General information
- Type: Paraglider
- National origin: Ukraine
- Manufacturer: Aeros
- Status: Production completed

= Aeros Virtuoso =

Ukrainian paraglider

The Aeros Virtuoso is a Ukrainian single-place, paraglider that was designed and produced by Aeros of Kyiv.

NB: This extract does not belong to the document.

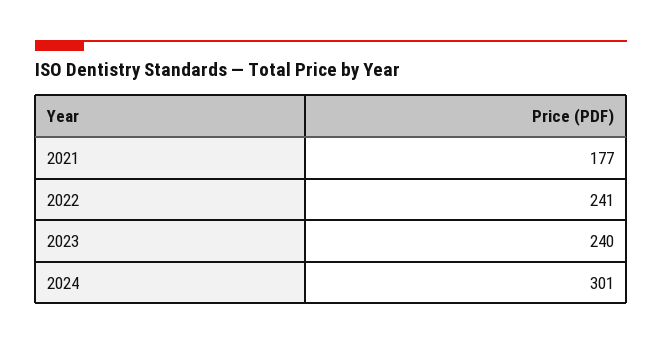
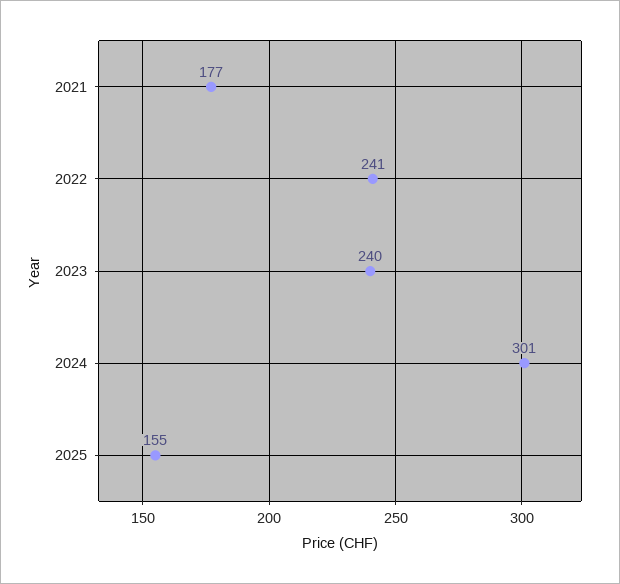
2025: none -> 155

==Design and development==
The Virtuoso was intended as an intermediate paraglider and was AFNOR certified as "standard". The aircraft was in production in 2003, but is no longer available. The variant number indicates the wing area in square metres.

==Variants==
- Virtuoso 25
Version with a 11.7 m span wing, an area of 25 m2, with 78 cells, an aspect ratio of 5.48:1 and a maximum speed of 50 km/h. Pilot weight range is 65 to 85 kg. AFNOR certified.
- Virtuoso 27
Version with a 12.27 m span wing, an area of 27.5 m2, with 78 cells, an aspect ratio of 5.48:1 and a maximum speed of 50 km/h. Pilot weight range is 75 to 95 kg. AFNOR certified.
- Virtuoso 30
Version with a 12.9 m span wing, an area of 30.4 m2, with 78 cells, an aspect ratio of 5.48:1 and a maximum speed of 50 km/h. Pilot weight range is 85 to 105 kg. AFNOR certified.